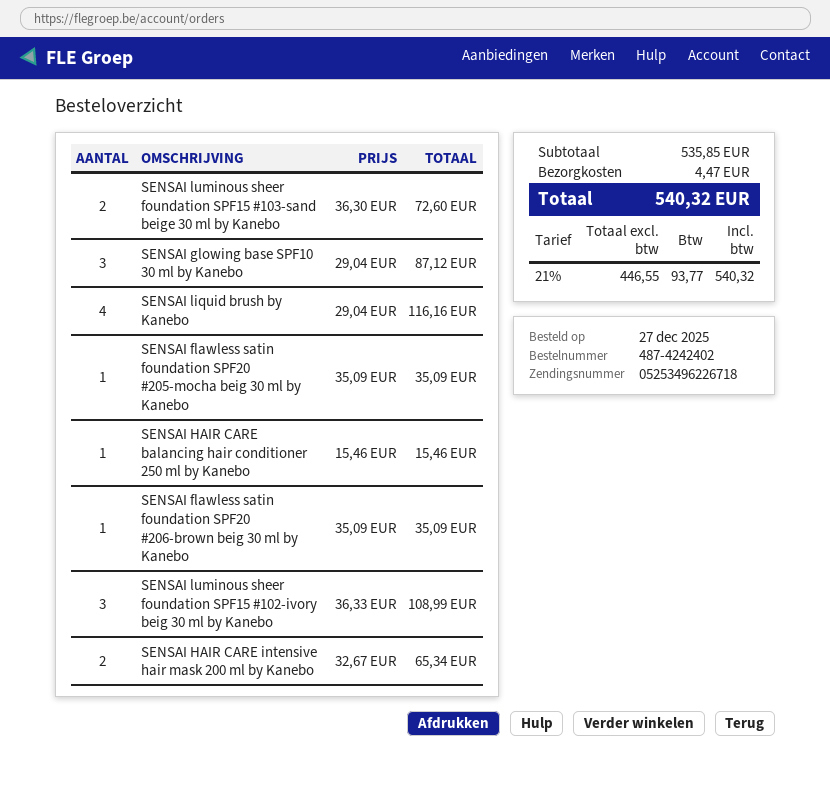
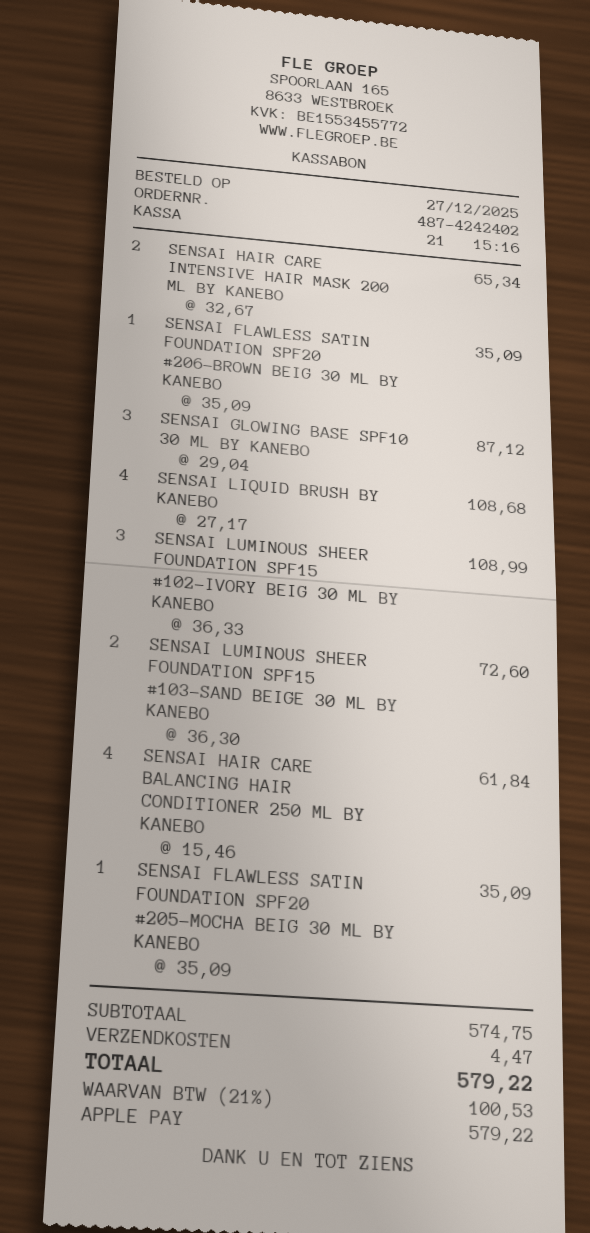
SENSAI liquid brush by Kanebo: 4 x 29.04 = 116.16 -> 4 x 27.17 = 108.68
SENSAI HAIR CARE balancing hair conditioner 250 ml by Kanebo: 1 x 15.46 = 15.46 -> 4 x 15.46 = 61.84
subtotal: 535.85 -> 574.75
tax: 21% = 93.77 -> 21% = 100.53
total: 540.32 -> 579.22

◆ EXERCISE
An exact repeat of all the data is required, pictures excluded.

◆ WRITTEN SOLUTION
SENSAI liquid brush by Kanebo: 4 x 29.04 = 116.16 -> 4 x 27.17 = 108.68
SENSAI HAIR CARE balancing hair conditioner 250 ml by Kanebo: 1 x 15.46 = 15.46 -> 4 x 15.46 = 61.84
subtotal: 535.85 -> 574.75
tax: 21% = 93.77 -> 21% = 100.53
total: 540.32 -> 579.22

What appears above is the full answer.